#### [ABOUT THIS TASK]
Below are some records; quote exactly the lines from the one that contains "Sachet Pink Striped" through the one that contains "tax: 10% = 35.94 -> 10% = 38.16", inclusive, and no others.

#### [RECORDS FOR THIS EXERCISE]
/---

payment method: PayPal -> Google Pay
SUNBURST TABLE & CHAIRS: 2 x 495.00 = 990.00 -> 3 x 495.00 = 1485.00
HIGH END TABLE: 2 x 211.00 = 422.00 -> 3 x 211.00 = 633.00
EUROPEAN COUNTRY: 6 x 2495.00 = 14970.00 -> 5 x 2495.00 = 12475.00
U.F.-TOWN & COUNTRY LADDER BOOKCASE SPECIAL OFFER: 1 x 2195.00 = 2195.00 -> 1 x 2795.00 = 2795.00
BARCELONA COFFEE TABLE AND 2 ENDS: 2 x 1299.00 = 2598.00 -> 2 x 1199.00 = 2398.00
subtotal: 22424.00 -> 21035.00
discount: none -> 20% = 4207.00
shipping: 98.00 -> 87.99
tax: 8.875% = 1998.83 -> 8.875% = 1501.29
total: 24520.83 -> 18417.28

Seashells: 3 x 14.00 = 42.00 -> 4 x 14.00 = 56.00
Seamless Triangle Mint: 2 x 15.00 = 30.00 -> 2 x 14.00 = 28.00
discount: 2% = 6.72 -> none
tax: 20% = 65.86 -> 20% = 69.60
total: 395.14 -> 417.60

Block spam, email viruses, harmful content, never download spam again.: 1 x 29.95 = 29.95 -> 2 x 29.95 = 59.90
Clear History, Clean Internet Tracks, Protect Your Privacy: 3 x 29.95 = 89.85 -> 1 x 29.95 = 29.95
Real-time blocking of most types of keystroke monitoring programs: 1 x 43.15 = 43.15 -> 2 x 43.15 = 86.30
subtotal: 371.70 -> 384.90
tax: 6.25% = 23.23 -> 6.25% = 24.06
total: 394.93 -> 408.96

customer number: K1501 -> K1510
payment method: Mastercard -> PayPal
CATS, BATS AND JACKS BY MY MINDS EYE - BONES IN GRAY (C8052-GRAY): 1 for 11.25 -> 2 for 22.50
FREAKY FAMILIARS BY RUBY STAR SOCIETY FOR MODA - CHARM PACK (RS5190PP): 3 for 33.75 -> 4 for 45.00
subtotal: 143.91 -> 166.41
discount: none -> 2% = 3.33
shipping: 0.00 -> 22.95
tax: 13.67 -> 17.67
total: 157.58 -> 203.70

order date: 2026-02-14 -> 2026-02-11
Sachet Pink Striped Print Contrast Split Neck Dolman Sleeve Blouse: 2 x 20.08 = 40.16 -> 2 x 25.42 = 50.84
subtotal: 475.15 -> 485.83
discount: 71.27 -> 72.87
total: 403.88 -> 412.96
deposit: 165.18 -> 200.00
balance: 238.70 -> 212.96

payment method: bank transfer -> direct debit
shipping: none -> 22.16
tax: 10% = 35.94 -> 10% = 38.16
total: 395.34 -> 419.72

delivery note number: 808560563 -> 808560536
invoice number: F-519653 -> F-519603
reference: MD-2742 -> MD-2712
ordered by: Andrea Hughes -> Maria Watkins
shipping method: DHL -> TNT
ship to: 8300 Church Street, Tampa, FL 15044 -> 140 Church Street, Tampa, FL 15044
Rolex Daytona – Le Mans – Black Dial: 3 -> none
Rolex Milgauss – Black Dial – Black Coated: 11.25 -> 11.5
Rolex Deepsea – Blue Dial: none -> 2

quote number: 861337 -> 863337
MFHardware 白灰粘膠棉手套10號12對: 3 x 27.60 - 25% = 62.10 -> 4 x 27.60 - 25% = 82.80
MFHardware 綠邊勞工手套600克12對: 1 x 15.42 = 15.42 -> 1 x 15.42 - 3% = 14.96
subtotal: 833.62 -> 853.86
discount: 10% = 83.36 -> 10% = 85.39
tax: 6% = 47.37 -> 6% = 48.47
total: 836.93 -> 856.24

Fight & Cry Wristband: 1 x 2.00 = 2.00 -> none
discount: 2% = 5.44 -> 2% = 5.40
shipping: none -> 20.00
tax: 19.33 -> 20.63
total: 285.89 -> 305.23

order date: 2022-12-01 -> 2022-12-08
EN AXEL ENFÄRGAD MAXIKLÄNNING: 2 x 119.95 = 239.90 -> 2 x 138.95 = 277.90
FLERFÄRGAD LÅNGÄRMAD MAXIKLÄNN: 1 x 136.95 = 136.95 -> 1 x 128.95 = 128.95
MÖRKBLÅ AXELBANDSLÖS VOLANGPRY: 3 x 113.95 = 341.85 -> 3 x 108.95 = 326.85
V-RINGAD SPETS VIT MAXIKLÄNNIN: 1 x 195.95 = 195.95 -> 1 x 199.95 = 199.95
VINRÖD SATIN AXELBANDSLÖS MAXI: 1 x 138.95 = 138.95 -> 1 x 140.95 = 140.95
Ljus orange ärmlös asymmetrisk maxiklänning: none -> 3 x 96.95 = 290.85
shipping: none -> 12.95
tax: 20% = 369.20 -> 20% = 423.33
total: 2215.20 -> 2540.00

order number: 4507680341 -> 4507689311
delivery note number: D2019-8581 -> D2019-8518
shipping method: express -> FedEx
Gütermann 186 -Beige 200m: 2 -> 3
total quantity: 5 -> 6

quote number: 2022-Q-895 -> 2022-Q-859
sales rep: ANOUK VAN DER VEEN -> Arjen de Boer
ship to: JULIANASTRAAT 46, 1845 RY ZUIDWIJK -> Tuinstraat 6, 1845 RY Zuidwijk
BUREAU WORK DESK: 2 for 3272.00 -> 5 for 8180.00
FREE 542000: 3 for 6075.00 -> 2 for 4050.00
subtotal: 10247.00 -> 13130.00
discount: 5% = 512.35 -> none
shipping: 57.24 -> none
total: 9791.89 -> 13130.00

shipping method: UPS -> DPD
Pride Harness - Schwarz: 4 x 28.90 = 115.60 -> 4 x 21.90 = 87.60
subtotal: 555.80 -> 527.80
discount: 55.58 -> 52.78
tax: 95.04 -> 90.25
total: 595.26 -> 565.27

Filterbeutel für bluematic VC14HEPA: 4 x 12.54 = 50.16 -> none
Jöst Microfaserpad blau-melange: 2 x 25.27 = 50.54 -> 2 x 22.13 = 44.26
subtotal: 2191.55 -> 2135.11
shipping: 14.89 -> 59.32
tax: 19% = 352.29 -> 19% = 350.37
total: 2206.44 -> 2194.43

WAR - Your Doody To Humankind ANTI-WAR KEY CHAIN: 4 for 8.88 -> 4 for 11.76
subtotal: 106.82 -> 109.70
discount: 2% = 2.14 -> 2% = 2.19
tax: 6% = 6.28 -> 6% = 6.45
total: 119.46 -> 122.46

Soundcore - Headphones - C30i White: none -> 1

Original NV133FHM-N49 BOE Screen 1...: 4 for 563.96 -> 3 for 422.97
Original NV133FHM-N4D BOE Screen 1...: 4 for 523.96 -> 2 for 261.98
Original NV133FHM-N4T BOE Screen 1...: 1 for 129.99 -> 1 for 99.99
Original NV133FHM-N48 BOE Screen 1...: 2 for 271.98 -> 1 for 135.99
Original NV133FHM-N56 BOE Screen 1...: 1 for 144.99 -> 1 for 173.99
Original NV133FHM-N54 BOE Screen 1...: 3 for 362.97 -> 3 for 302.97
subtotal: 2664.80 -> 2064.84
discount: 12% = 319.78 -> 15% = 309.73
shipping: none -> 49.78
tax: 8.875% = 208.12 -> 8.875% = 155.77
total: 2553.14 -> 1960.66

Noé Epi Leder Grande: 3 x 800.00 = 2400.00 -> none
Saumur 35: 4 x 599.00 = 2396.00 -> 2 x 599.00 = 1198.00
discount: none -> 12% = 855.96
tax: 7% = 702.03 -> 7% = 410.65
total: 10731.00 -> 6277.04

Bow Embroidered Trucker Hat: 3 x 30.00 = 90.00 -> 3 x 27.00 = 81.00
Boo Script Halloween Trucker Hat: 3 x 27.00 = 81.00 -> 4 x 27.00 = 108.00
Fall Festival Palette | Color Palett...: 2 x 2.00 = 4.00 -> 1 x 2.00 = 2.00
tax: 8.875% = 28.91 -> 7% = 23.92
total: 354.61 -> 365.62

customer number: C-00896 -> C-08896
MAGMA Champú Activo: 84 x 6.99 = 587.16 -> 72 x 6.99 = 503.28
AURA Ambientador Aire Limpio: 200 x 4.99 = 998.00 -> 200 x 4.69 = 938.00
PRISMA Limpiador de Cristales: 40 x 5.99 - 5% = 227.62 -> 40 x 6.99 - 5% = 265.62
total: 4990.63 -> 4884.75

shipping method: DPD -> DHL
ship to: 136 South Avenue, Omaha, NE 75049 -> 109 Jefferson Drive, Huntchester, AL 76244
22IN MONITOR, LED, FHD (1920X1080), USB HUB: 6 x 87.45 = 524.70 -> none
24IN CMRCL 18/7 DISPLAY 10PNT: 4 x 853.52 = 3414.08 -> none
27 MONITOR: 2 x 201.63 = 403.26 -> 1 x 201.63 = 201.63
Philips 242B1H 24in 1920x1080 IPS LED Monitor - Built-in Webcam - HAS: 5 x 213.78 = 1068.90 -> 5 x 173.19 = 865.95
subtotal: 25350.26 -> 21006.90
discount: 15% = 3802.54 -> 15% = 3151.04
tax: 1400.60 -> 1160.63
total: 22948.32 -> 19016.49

\---

#### [WRITTEN REPLY]
Sachet Pink Striped Print Contrast Split Neck Dolman Sleeve Blouse: 2 x 20.08 = 40.16 -> 2 x 25.42 = 50.84
subtotal: 475.15 -> 485.83
discount: 71.27 -> 72.87
total: 403.88 -> 412.96
deposit: 165.18 -> 200.00
balance: 238.70 -> 212.96

payment method: bank transfer -> direct debit
shipping: none -> 22.16
tax: 10% = 35.94 -> 10% = 38.16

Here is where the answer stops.